I feel like a concrete example here would help.  I have a big show coming up.  I can submit up to 6 works but must submit 3 larger works.  Because of the limitations mentioned earlier, I need to pour a LOT of time and energy into my 3 main pieces while maintaining good quality in the smaller 3 pieces.  Knowing that the 6 pieces cannot get equal time, I spend quite a lot of time choosing what images can be done in a weekend and what images need a month.  They will all be the best I can do, but they do not all get the same attention.  As I said, brevity solves a lot of problems.  Plus, I may not even be able to complete 3 smaller ones.  I may only get to 1 or 2.  I may have to quit the idea of 6 so that the 3 main works can be their best. 

  • Next - Is the love gone? 

    When I look at my work, I know if it has the energy of skill and truth within it.  It can be felt.  If it is easier and easier to ignore, consider moving on.  Life is short.  Not everything is a lesson in perseverance.  Sometimes we just start out with passion and realize that it was just a fling.  It would have been better as a short story, a poem, even, and not a novel.  It would have been a better 6x10 instead of a 24x42.

If the love is gone - quit.  

  • Am I at Peace?

    Has the work negatively impacted my peace - my sleep, my patience, my mood?
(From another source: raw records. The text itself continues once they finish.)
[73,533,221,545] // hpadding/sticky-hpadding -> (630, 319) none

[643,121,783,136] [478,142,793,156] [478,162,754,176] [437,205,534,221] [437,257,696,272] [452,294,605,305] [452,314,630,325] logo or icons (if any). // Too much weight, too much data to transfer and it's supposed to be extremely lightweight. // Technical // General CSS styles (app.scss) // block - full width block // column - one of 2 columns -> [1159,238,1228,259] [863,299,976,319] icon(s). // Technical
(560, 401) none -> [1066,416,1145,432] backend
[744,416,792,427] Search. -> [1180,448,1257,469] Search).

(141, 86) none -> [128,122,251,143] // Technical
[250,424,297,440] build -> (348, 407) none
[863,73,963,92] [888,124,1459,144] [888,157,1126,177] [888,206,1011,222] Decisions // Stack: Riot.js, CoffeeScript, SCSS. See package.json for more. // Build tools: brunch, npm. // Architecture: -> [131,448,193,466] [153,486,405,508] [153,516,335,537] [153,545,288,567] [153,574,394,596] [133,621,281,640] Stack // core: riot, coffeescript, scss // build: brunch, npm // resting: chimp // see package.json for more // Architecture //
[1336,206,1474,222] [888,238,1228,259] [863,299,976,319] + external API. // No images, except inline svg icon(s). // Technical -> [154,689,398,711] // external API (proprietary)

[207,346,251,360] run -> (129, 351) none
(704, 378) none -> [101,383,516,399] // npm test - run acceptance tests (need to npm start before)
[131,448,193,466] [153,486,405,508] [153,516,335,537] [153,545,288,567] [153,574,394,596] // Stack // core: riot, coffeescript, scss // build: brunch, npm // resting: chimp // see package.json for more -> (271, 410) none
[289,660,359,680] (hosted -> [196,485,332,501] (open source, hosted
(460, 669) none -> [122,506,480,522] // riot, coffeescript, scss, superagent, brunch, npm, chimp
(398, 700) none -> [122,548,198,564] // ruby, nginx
If so, step away or quit.  We are more than our work. 

    We are all trying to use material things to reach for the timeless immaterial, the vapor of the breath of God.  

So, these are the things I think of when contemplating quitting a work.

Quitting can be good and productive.  It can move us toward the path we need to be on instead of the one we were infatuated with.  Quitting can help reveal our true love, straighten our priorities, and give us peace.

Summary:

Procrastination happens. It can be good. Quitting is appropriate sometimes. Apologies for grammar and logical errors. And WOW, a lot of text. A LOT of text. No pictures. Wow.